## [TASK ITEM]
Pictures in the listing below are skipped, while the lines from the "text: 让我们懂得了 ->" line through the "text: 认识事物的能力 ->" line are returned word for word.
** RECORDS PROVIDED follows **
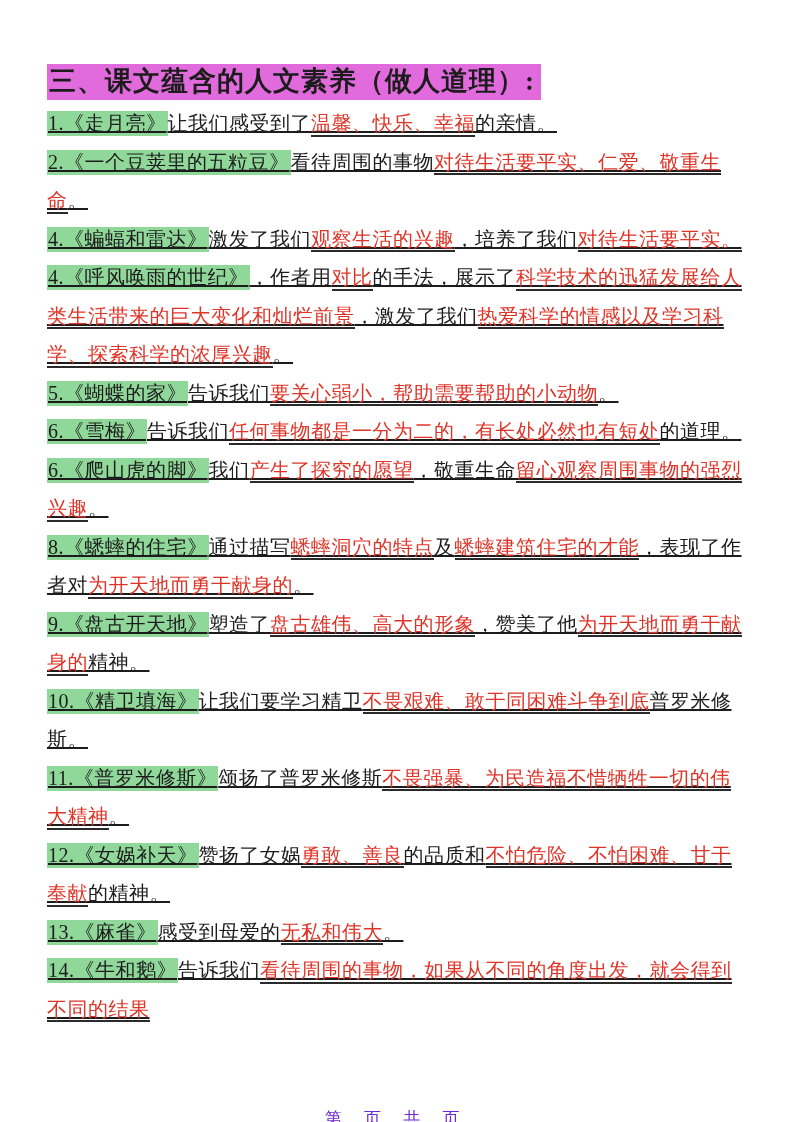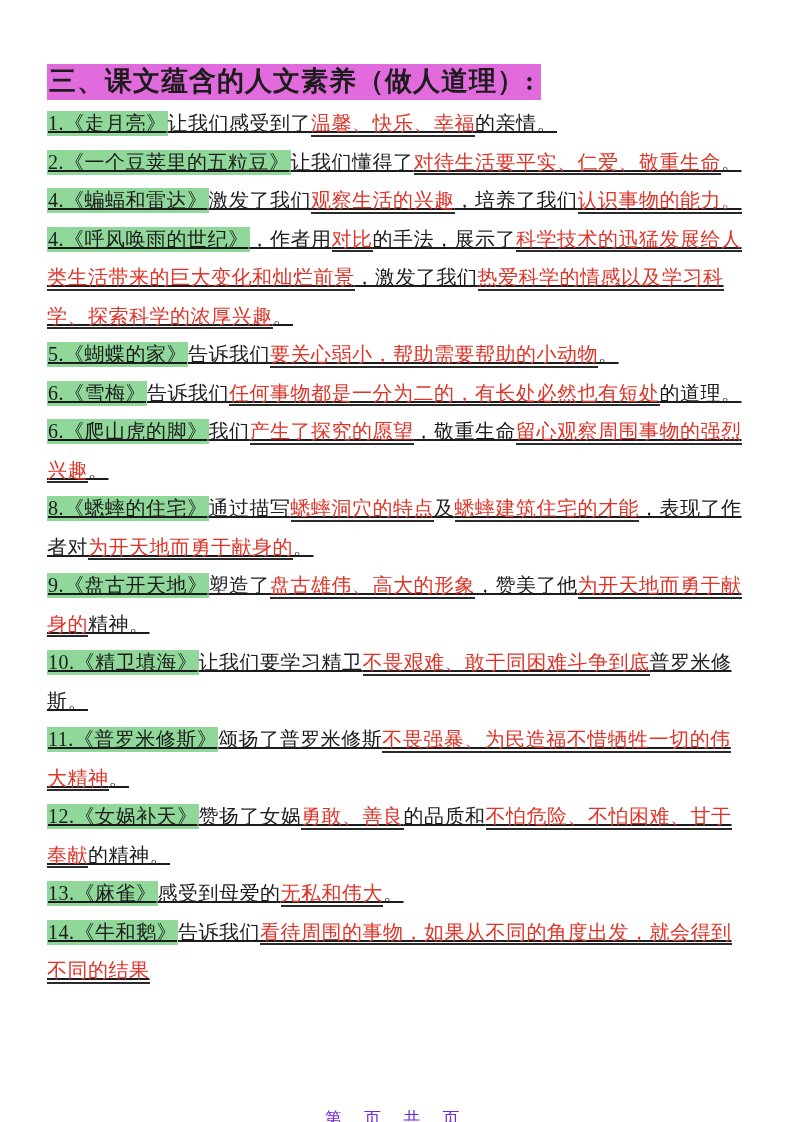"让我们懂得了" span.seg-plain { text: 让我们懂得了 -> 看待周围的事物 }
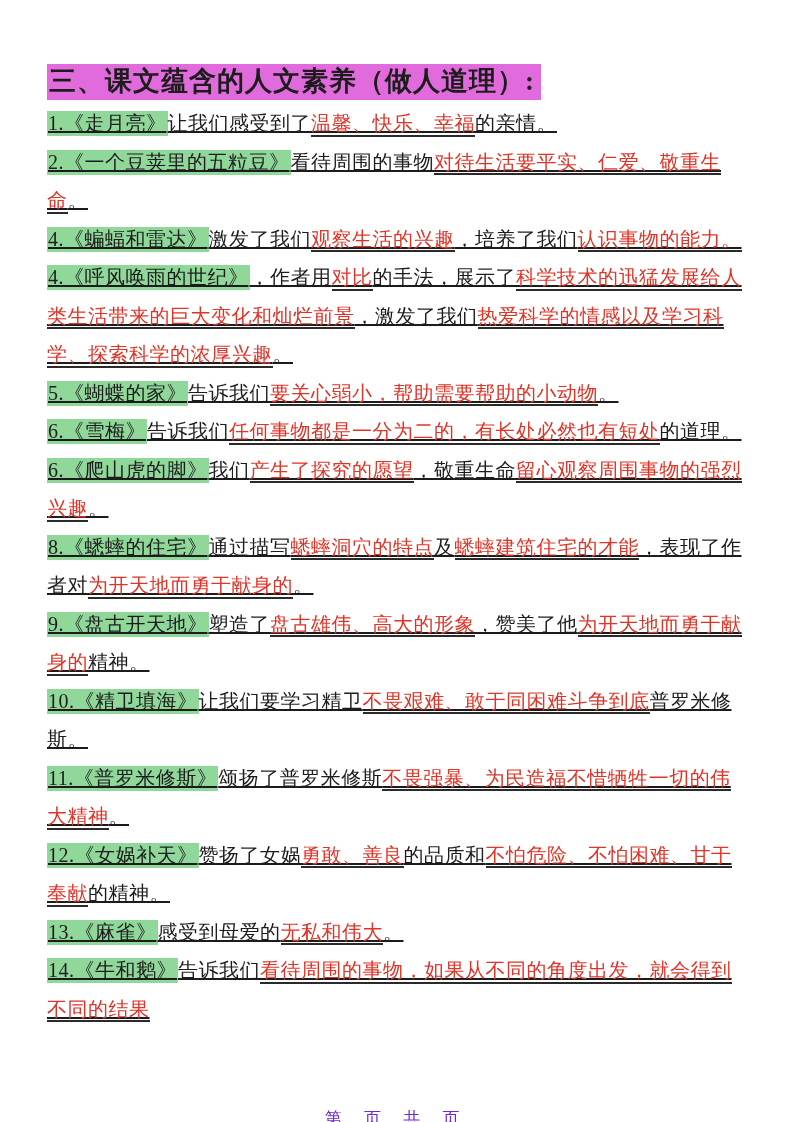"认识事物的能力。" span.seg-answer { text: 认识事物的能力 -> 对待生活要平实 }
** End of RECORDS PROVIDED **
** RECORDS PROVIDED follows **
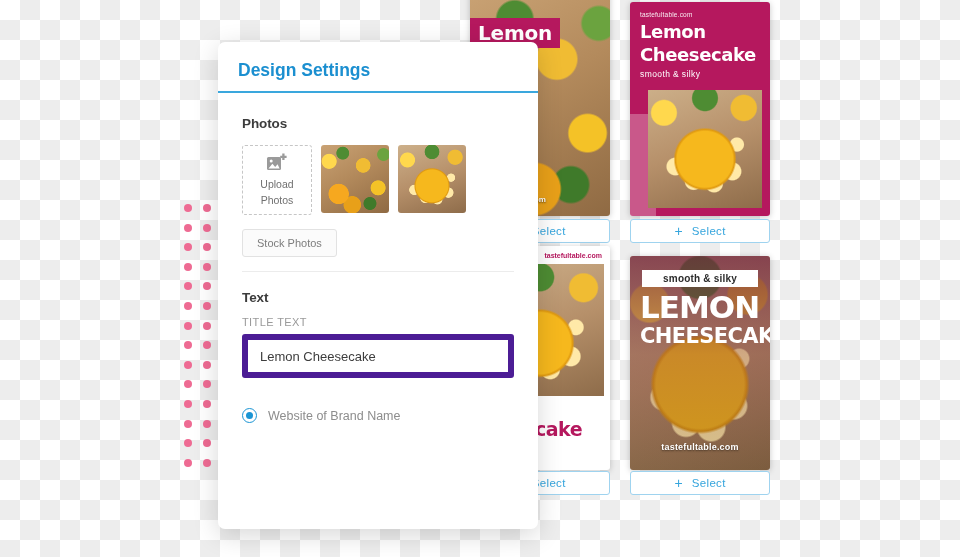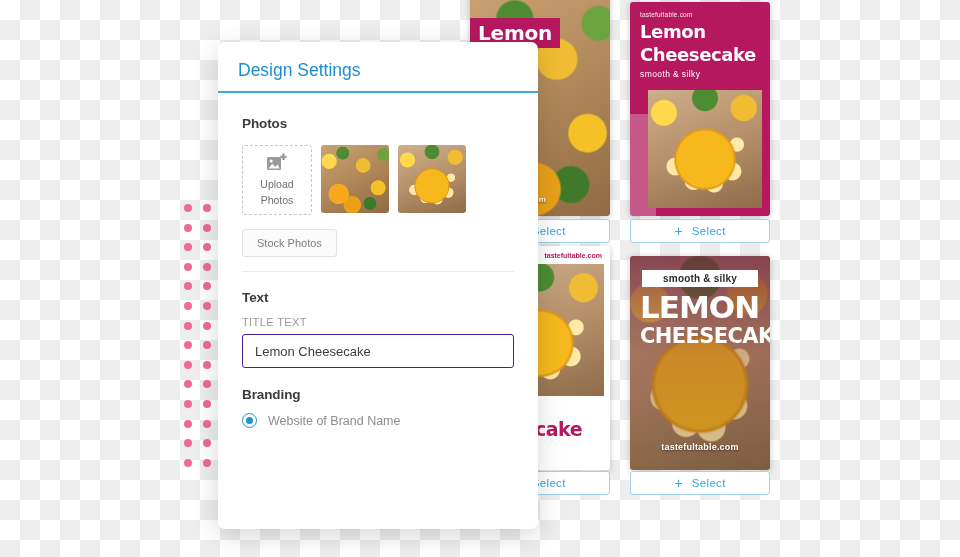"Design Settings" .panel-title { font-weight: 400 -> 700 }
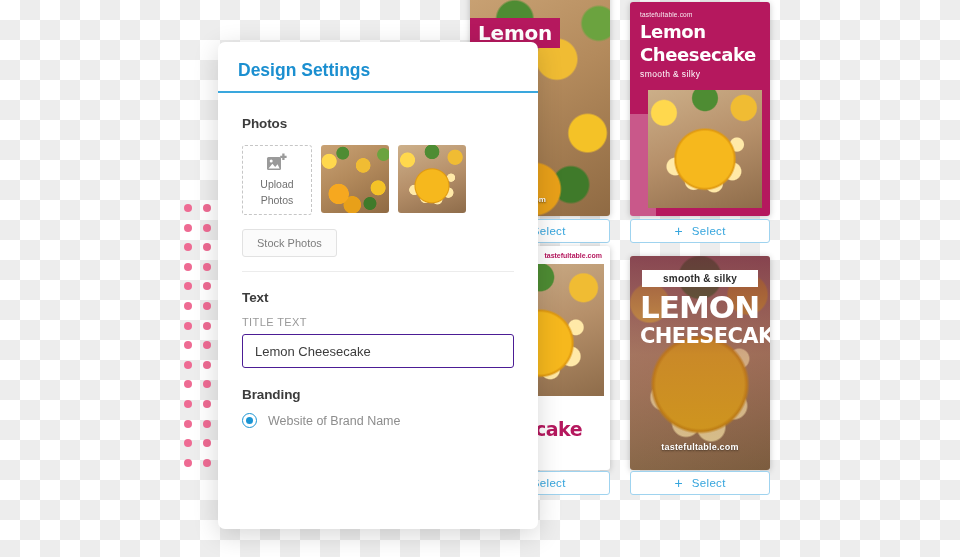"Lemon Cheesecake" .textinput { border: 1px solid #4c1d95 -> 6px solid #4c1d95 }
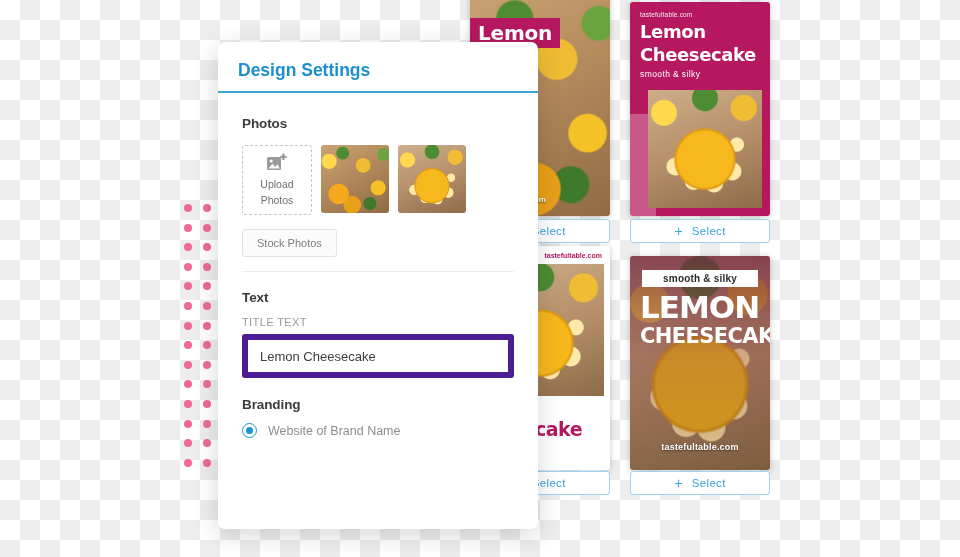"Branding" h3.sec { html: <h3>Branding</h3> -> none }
** End of RECORDS PROVIDED **
## [RESULT]
"让我们懂得了" span.seg-plain { text: 让我们懂得了 -> 看待周围的事物 }
"认识事物的能力。" span.seg-answer { text: 认识事物的能力 -> 对待生活要平实 }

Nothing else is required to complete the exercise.